Directions for this task –
An exact, picture-free copy of the listing is required.

Records for the exercise –
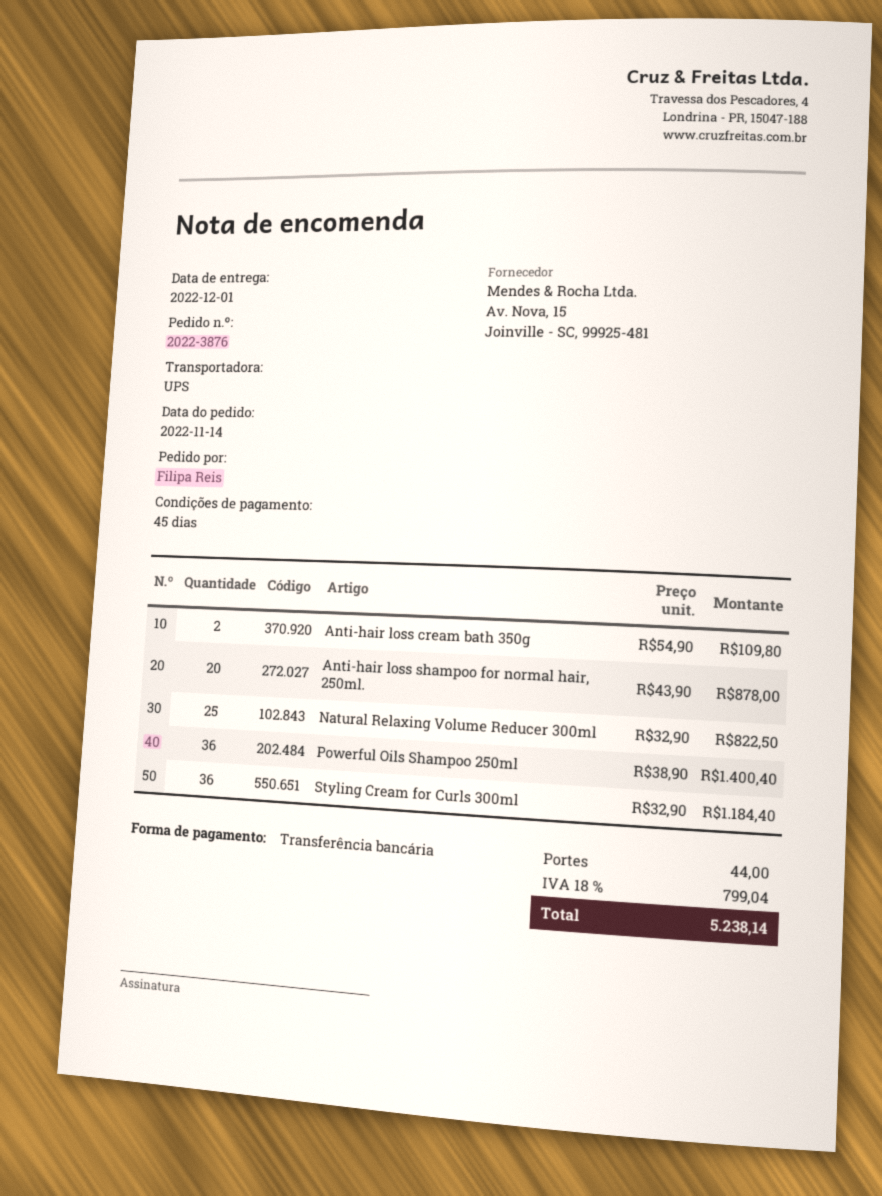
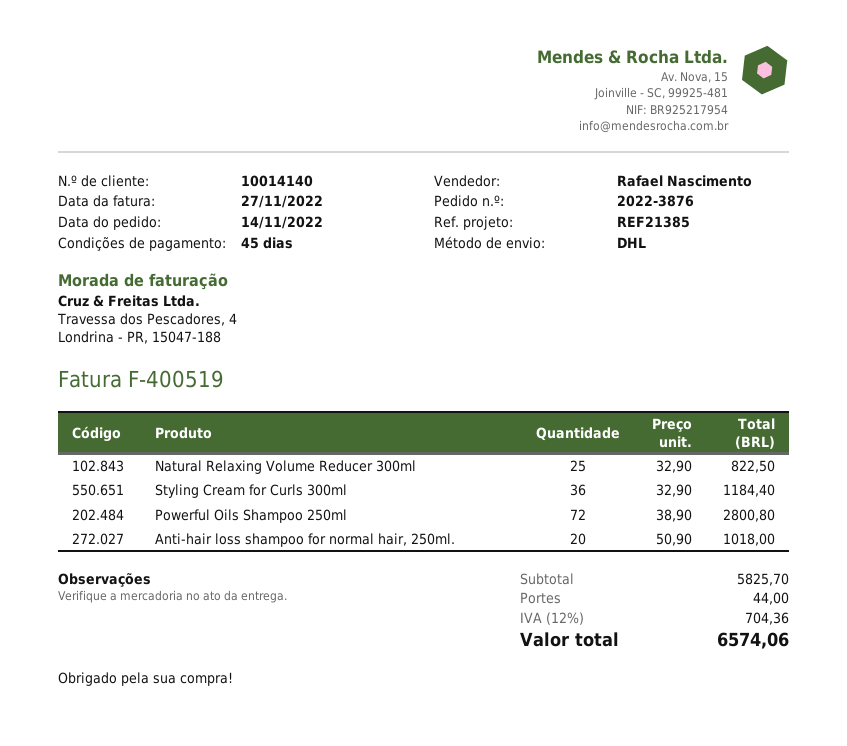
shipping method: UPS -> DHL
Anti-hair loss cream bath 350g: 2 x 54.90 = 109.80 -> none
Anti-hair loss shampoo for normal hair, 250ml.: 20 x 43.90 = 878.00 -> 20 x 50.90 = 1018.00
Powerful Oils Shampoo 250ml: 36 x 38.90 = 1400.40 -> 72 x 38.90 = 2800.80
tax: 18% = 799.04 -> 12% = 704.36
total: 5238.14 -> 6574.06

Answer section –
shipping method: UPS -> DHL
Anti-hair loss cream bath 350g: 2 x 54.90 = 109.80 -> none
Anti-hair loss shampoo for normal hair, 250ml.: 20 x 43.90 = 878.00 -> 20 x 50.90 = 1018.00
Powerful Oils Shampoo 250ml: 36 x 38.90 = 1400.40 -> 72 x 38.90 = 2800.80
tax: 18% = 799.04 -> 12% = 704.36
total: 5238.14 -> 6574.06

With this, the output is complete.